By Donyelle Kesler
Keeping an eye on viruses
A new computer program can efficiently generate 3-D models of complex and unknown proteins, allowing biomedical scientists to save time, money and energy that instead can be spent researching treatments and cures for viruses like influenza or Ebola.
Working together for the last year, New Mexico State University Computer Science Professor Son Cao Tran and Computer Science Department Head Enrico Pontelli developed software that will allow scientists to investigate 3-D models of unknown large proteins in significantly less time without the use of lab equipment such as complex microscopes. The software simulates how atoms interact and behave in nature.
Along with their team of student researchers and international collaborators, Tran and Pontelli have been studying the structure and make-up of viruses to learn how their proteins “fold” in nature. Their software produces high-quality, realistic 3-D models and reduces the time it takes to explore even the most complicated particle.
“The knowledge of three-dimensional structures of the viruses is essential for understanding the pathogenesis of the viruses and antiviral drug design,” Pontelli said. “In addition to biological interest, viruses also have strong engineering potential. Many viruses are naturally available nano-sized particles that are self-assembled by many copies of its proteins.”
The main challenge in determining the 3-D structure of viruses comes from their large size, which prevents the use of traditional X-ray crystallography. Most modern techniques for studying the 3-D structures of viruses rely on microscopes, which produce relatively low-resolution images.
Pontelli and Tran’s solution to the problem relies on simplified representations of amino acid chains, 3-D space and advanced computer science techniques. Their software program is capable of efficiently generating libraries of commonly understood structures, making it easier to observe the virus being studied.
“In our work, we developed a database of amino acid chains clustered according to similarity,” Tran said. “Their frequencies are drawn from the investigation of a relevant section of the Protein Data Bank.”
“While the complete folding of a protein may be unknown, it is likely that all possible substructures, if properly chosen, can be found among proteins whose conformations are already known,” Pontelli said. “This folding can be constructed by exploiting relationships among substructures.”
Using a traditional microscope, preparation must be done each time a virus needs to be observed.
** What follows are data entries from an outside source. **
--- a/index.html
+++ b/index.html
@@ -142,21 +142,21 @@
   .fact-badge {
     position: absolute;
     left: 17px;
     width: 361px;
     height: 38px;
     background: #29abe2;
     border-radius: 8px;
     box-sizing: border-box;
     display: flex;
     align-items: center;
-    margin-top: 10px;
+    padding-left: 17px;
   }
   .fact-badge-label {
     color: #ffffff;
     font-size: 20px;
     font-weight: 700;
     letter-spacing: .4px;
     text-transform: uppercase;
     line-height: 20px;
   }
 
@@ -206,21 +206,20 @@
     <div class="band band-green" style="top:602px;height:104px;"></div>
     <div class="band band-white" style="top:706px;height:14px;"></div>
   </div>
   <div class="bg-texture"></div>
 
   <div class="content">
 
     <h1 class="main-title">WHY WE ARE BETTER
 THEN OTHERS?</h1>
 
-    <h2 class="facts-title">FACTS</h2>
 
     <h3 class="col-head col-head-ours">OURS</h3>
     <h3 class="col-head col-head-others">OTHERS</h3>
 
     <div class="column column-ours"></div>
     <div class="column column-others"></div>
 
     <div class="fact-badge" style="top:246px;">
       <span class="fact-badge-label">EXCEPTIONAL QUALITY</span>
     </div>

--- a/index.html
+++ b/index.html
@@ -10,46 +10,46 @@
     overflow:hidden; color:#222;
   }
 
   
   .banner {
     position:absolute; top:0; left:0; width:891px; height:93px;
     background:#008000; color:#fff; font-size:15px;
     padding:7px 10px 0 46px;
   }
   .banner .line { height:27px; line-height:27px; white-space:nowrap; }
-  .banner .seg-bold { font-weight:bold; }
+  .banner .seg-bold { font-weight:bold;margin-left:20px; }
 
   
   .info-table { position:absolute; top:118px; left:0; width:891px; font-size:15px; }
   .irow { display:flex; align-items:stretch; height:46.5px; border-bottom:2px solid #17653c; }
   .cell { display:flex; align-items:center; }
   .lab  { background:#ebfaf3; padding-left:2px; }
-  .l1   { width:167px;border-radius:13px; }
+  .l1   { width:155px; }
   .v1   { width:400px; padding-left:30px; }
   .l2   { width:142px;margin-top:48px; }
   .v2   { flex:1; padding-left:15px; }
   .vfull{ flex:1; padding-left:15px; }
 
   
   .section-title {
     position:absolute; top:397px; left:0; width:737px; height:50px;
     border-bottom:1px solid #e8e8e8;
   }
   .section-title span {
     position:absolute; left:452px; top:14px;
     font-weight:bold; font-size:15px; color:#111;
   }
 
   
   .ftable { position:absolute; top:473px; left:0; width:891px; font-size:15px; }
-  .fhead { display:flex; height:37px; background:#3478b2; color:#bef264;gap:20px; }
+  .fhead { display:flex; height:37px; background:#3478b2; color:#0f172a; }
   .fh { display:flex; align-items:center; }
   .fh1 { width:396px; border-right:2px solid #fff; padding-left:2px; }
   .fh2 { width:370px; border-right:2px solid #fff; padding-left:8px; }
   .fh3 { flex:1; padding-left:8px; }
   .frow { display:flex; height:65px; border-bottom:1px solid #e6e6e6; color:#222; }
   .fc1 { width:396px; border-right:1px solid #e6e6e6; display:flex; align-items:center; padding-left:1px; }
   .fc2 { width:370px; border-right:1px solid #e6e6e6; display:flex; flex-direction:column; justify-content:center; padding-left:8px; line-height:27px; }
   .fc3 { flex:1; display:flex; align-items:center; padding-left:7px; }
With Pontelli and Tran’s software, the information is stored so that particles can be looked at as often as necessary and the programs easily can be modified to model the changing behaviors of the virus.
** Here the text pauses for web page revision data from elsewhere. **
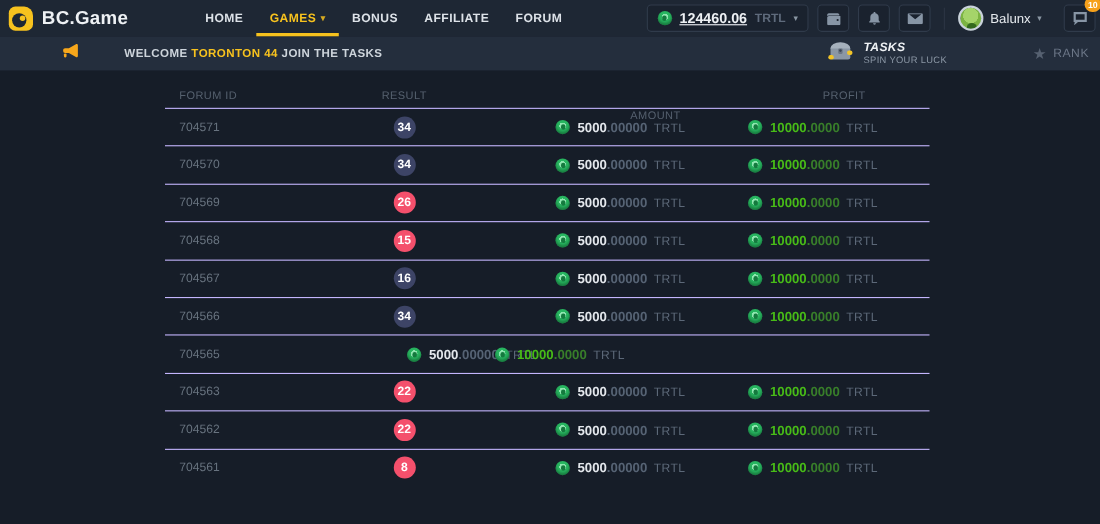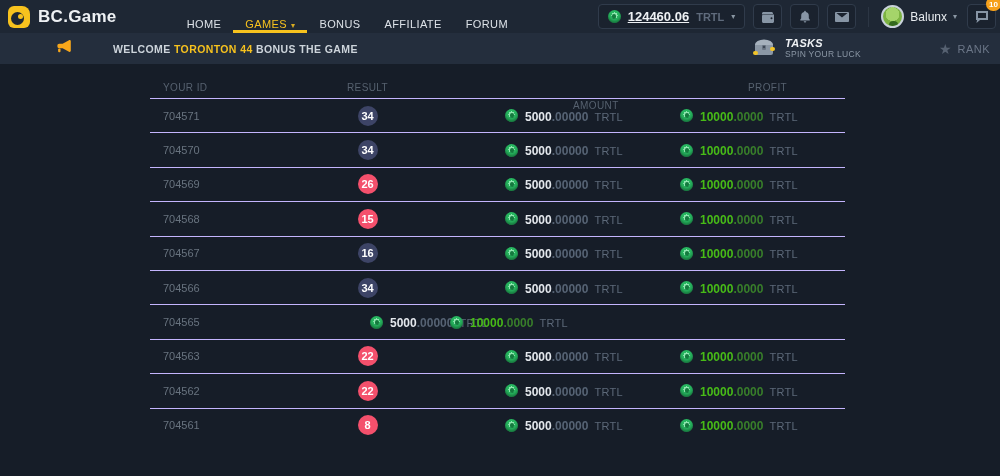--- a/index.html
+++ b/index.html
@@ -14,36 +14,36 @@
     background:#161d28;color:#dfe4ea;position:relative;
   }
   
   .navbar{height:33px;background:#1e2734;display:flex;align-items:stretch;padding:0 0 0 8px;position:relative;}
   .logo{display:flex;align-items:center;gap:8px;padding:0 10px 0 0;cursor:pointer;}
   .logo-mark{width:22px;height:22px;background:var(--yellow);border-radius:6px 8px 6px 6px;position:relative;}
   .logo-mark::before{content:"";position:absolute;left:3px;bottom:3px;width:13px;height:13px;background:#1e2734;border-radius:50%;}
   .logo-mark::after{content:"";position:absolute;left:10px;bottom:9px;width:5px;height:5px;background:var(--yellow);border-radius:50%;}
   .logo-text{font-size:17px;font-weight:bold;color:#eef1f4;letter-spacing:.3px;}
   .nav-items{display:flex;align-items:stretch;margin-left:48px;}
-  .nav-item{display:flex;align-items:flex-end;gap:4px;padding:0 12px;font-size:11px;font-weight:normal;color:#dde2e8;letter-spacing:.4px;cursor:pointer;border-bottom:3px solid transparent;padding-top:3px;}
+  .nav-item{display:flex;align-items:center;gap:4px;padding:0 12px;font-size:11px;font-weight:bold;color:#dde2e8;letter-spacing:.4px;cursor:pointer;border-bottom:3px solid transparent;padding-top:3px;}
   .nav-item.active{color:var(--yellow);border-bottom-color:var(--yellow);}
   .caret{font-size:8px;color:#8a96a3;line-height:1;}
   .nav-item.active .caret{color:var(--yellow);opacity:.85;}
   .nav-right{margin-left:auto;display:flex;align-items:center;gap:8px;padding-right:4px;}
   .balance-box{display:flex;align-items:center;gap:7px;background:#1a222e;border:1px solid #303b4b;border-radius:4px;height:25px;padding:0 9px;cursor:pointer;}
   .balance-amt{font-size:13px;font-weight:bold;color:#eef1f4;text-decoration:underline;}
   .balance-cur{font-size:11px;font-weight:bold;color:#5f6b7c;}
   .icon-btn{width:29px;height:25px;border:1px solid #303b4b;border-radius:4px;background:#1a222e;display:flex;align-items:center;justify-content:center;cursor:pointer;position:relative;}
   .icon-btn svg{display:block;}
   .vdiv{width:1px;height:20px;background:#2c3644;margin:0 4px;}
   .user-chip{display:flex;align-items:center;gap:6px;cursor:pointer;}
   .avatar{width:23px;height:23px;border-radius:50%;background:radial-gradient(circle at 50% 38%,#a5d46a 0 45%,#7cb342 46% 100%);border:2px solid #c9d2da;position:relative;overflow:hidden;}
   .avatar::after{content:"";position:absolute;left:6px;bottom:-2px;width:9px;height:7px;background:#33691e;border-radius:50% 50% 0 0;}
   .user-name{font-size:12px;color:#e6eaee;}
-  .chat-btn{margin-left:2px;}
+  .chat-btn{margin-left:12px;}
   .chat-badge{position:absolute;top:-8px;right:-6px;min-width:15px;height:14px;background:#f7a11b;color:#fff;border-radius:8px;font-size:8px;font-weight:bold;display:flex;align-items:center;justify-content:center;padding:0 3px;}
   
   .banner{height:31px;background:#242e3d;display:flex;align-items:center;padding:0 10px 0 55px;}
   .banner-text{margin-left:40px;font-size:10.5px;font-weight:bold;letter-spacing:.4px;color:#cdd4db;}
   .banner-text .uname{color:var(--yellow);}
   .banner-right{margin-left:auto;display:flex;align-items:center;}
   .tasks{display:flex;align-items:center;gap:8px;cursor:pointer;}
   .tasks-labels{display:flex;flex-direction:column;line-height:1.15;}
   .tasks-title{font-size:11px;font-weight:bold;font-style:italic;color:#eef1f4;letter-spacing:.3px;}
   .tasks-sub{font-size:8.5px;color:#8b97a5;letter-spacing:.3px;}
@@ -146,21 +146,21 @@
   </div>
 </div>
 
 <div class="banner">
   <span>
     <svg width="18" height="15" viewBox="0 0 18 15">
         <path fill="#f7a71b" d="M14 1.2c.8-.5 1.8.1 1.8 1v9.6c0 .9-1 1.5-1.8 1l-6.4-3.6H4.2A1.8 1.8 0 0 1 2.4 7.4V6.6c0-1 .8-1.8 1.8-1.8h3.4L14 1.2z"></path>
         <rect x="3.1" y="9.6" width="2.4" height="3.6" rx="1" fill="#f7a71b"></rect>
       </svg>
   </span>
-  <span class="banner-text"><span>WELCOME </span><span class="uname">TORONTON 44</span><span> BONUS THE GAME</span></span>
+  <span class="banner-text"><span>WELCOME </span><span class="uname">TORONTON 44</span><span> JOIN THE TASKS</span></span>
   <div class="banner-right">
     <div class="tasks">
       <span>
         <svg width="26" height="22" viewBox="0 0 26 22">
             <rect x="4" y="7" width="18" height="12" rx="2" fill="#8b97a5"></rect>
             <path d="M4 9a9 5.5 0 0 1 18 0z" fill="#a6b1bd"></path>
             <rect x="11" y="9" width="4" height="5" rx="1" fill="#6b7685"></rect>
             <circle cx="13" cy="11" r="1.2" fill="#3e4756"></circle>
             <rect x="2" y="15" width="5" height="4" rx="2" fill="#f2c428"></rect>
             <rect x="19" y="11" width="5" height="4" rx="2" fill="#f2c428"></rect>
@@ -173,21 +173,21 @@
     </div>
     <div class="rank">
       <span class="star">★</span>
       <span class="rank-label">RANK</span>
     </div>
   </div>
 </div>
 
 <div class="table-wrap">
   <div class="thead">
-    <div class="th c-id">YOUR ID</div>
+    <div class="th c-id">FORUM ID</div>
     <div class="th c-res">RESULT</div>
     <div class="th c-amt">AMOUNT</div>
     <div class="th c-pro">PROFIT</div>
   </div>
   <div id="tbody">
   <div class="trow">
     <div class="cell-id">704571</div>
     <div class="cell-res">
       <span class="badge navy">34</span>
     </div>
“The database contains the data needed to solve the protein-folding problem via fragments assembly,” Tran said. “Using programming techniques to generate clean and compact code and to enable rapid prototyping, the problem of assembling substructures is efficiently tackled using the solving techniques provided by constraint programming systems.”
In addition to saving time, the software program cuts the expense of using lab equipment and bypasses some technical issues scientists may encounter using traditional microscopes.
“Hopefully, using these methods will make it easier to treat and eventually find cures for a variety of viruses,” Tran said.
Pontelli and Tran’s research has been supported by the NMSU CREST Center of Research Excellence in Computational Biology and by a grant from the Army High Performance Computing Research Center Consortium. The two scientists recently took home the award for Best Paper at the 25th International Conference on Logic Programming held in Edinburgh, Scotland.